Following Confessions, the counselors talked with the teens in an impromptu group discussion over Church issues and matters of faith -- such things can come out of nowhere in Explorer Village.
One of many highlights of the week was a day trip to nearby Devil’s Lake State Park. There, the Explorers hiked up the cliffs with a chance to enjoy God's creation, spend time together, and have journaling and reflection time near the top of the bluff.
It’s a chance for them to "experience God in nature and in each other," said Olson.
"This hike is just beautiful," said Declan Grogan, 15, from Elmhurst, Ill.
Once on solid ground again, the Explorers were met by Father Gernetzke, who manned the grill complete with brats and hamburgers.

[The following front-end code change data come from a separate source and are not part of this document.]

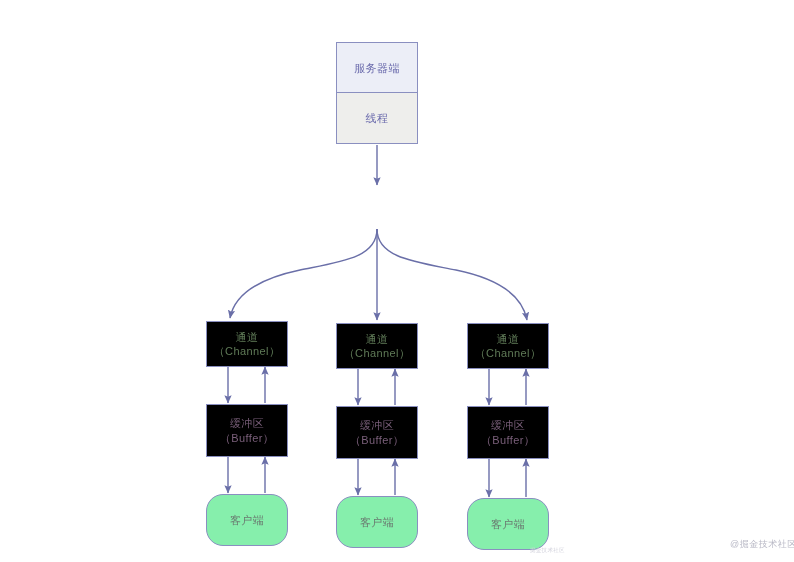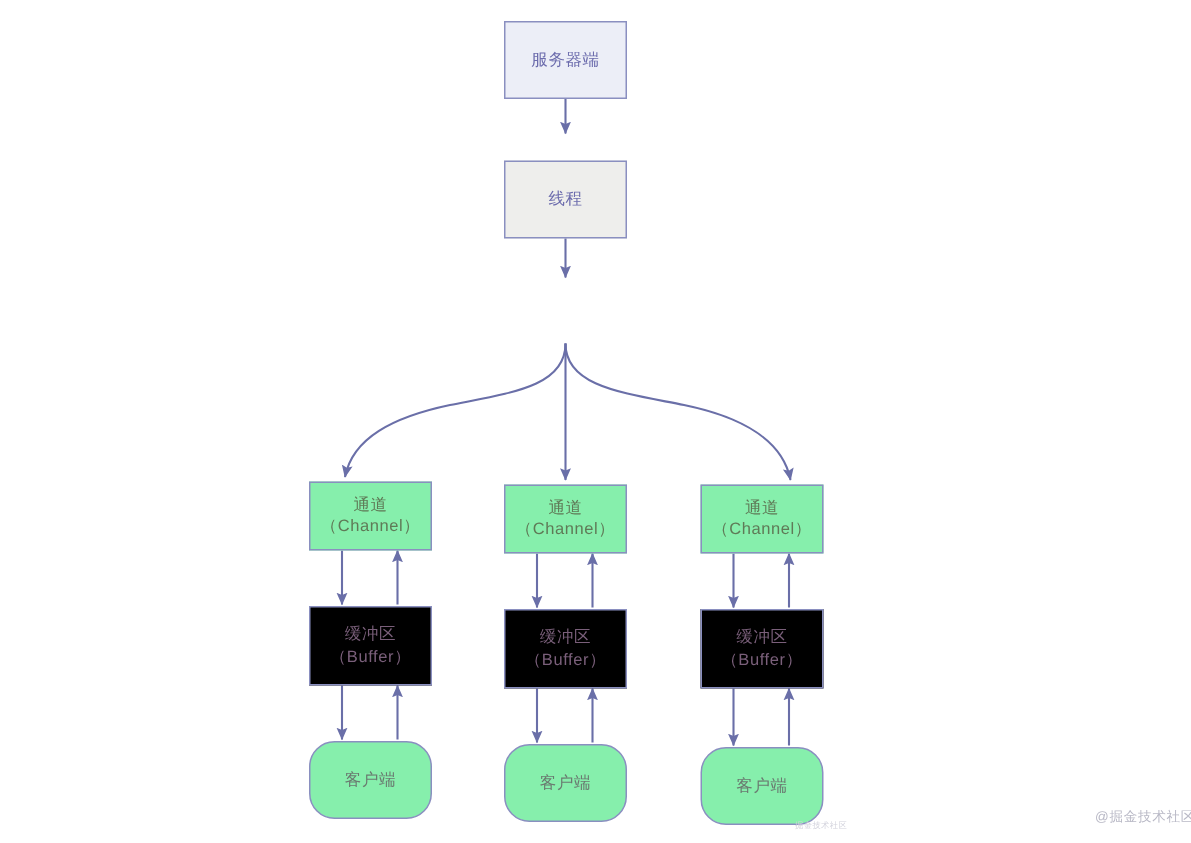--- a/index.html
+++ b/index.html
@@ -40,6 +40,7 @@
   }
   .node-server {
     background: #eceef7;
+    margin-top: 28px;
   }
   .node-thread {
     background: #eeeeec;

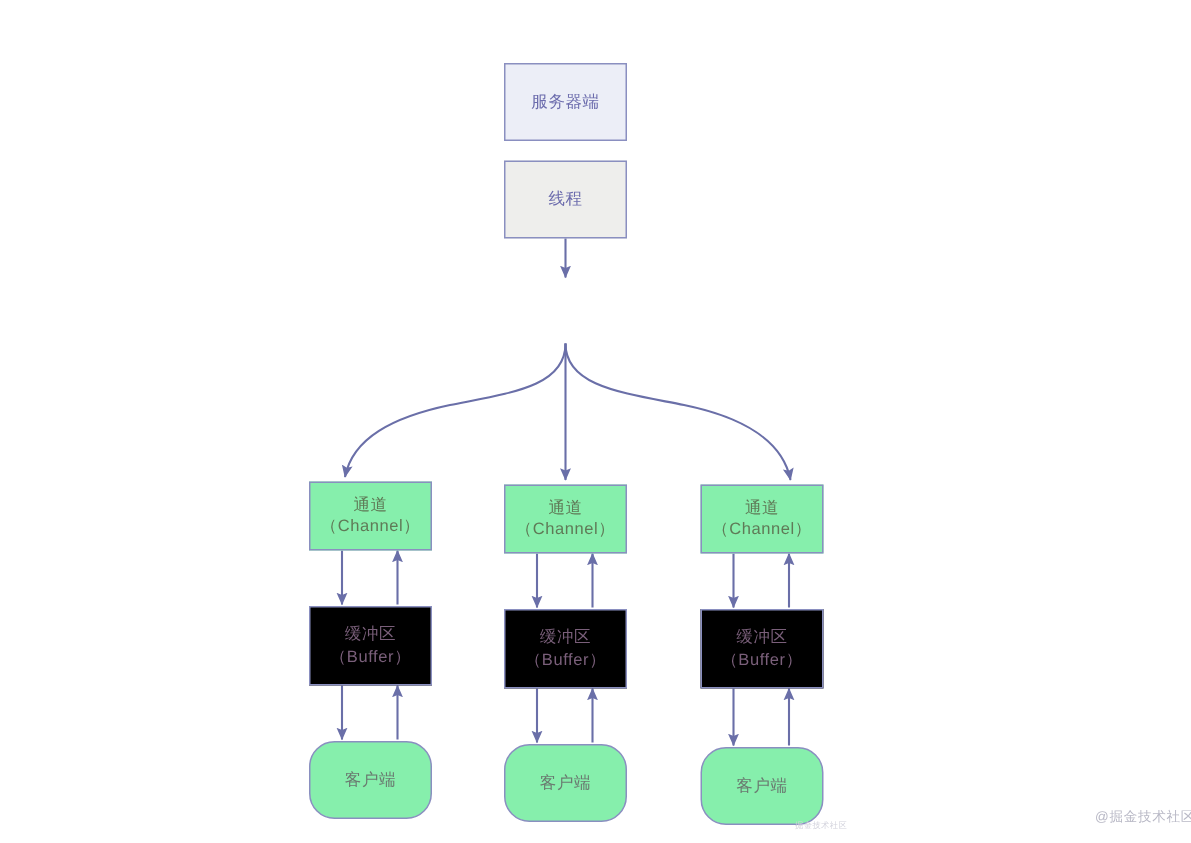--- a/index.html
+++ b/index.html
@@ -44,7 +44,6 @@
   }
   .node-thread {
     background: #eeeeec;
-    margin-top: 15px;
   }
   .node-channel {
     background: #86efac;

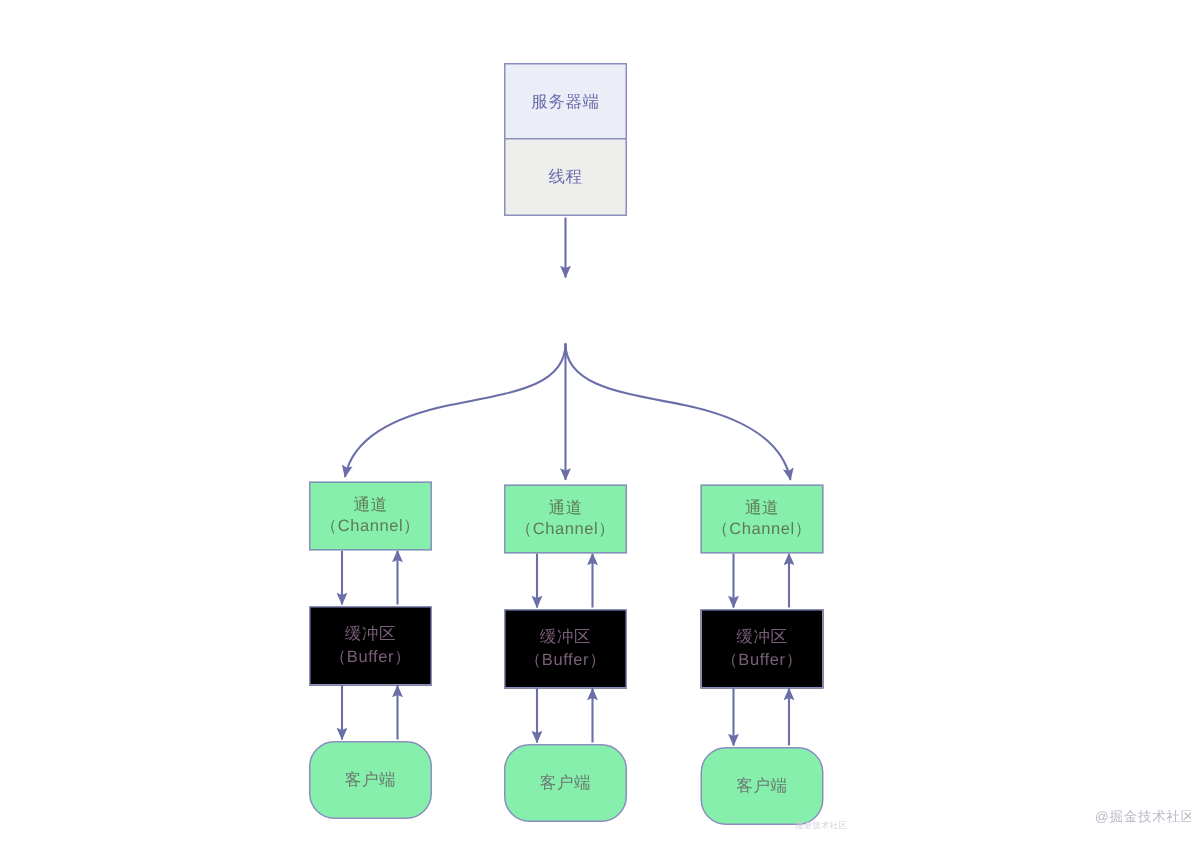--- a/index.html
+++ b/index.html
@@ -46,7 +46,7 @@
     background: #eeeeec;
   }
   .node-channel {
-    background: #86efac;
+    background: #000000;
     color: #5f7a57;
     border-color: #8a8fc0;
   }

While waiting for lunch, the Explorers played football and Frisbee, or spent time joking with each other.
Following lunch, it was swim time!
The water was cold, so out of the few who went in, most got out right away.
Skipping stones and searching for colored pennies were popular lakeside activities among the Explorers.
Handling the 'unknown'
As Camp Gray campers spend summer after summer at camp, they hear more and more stories of the Explorers. It creates a sense of mystery, as they get closer to the age where they can be a part of the village.
"I was terrified before coming," admitted Christie Hill, 16, from Hales Corners. She knew she had to "figure out what it is I'm afraid of," and wanted to be an Explorer.
As the week went on, she discovered "it's nothing scary actually."
"You can really feel the Holy Spirit in the area," said Grogan. "You can feel a sense of community and everyone is really together."
There’s "a lot of joy in this group," said Van Wagner.
"It's really up to you to decide what you want to make of this experience," said Sampson.
This was truly a story that had more to it than could be printed, but that would spoil the mystery.
My advice: go for it! Be an Explorer!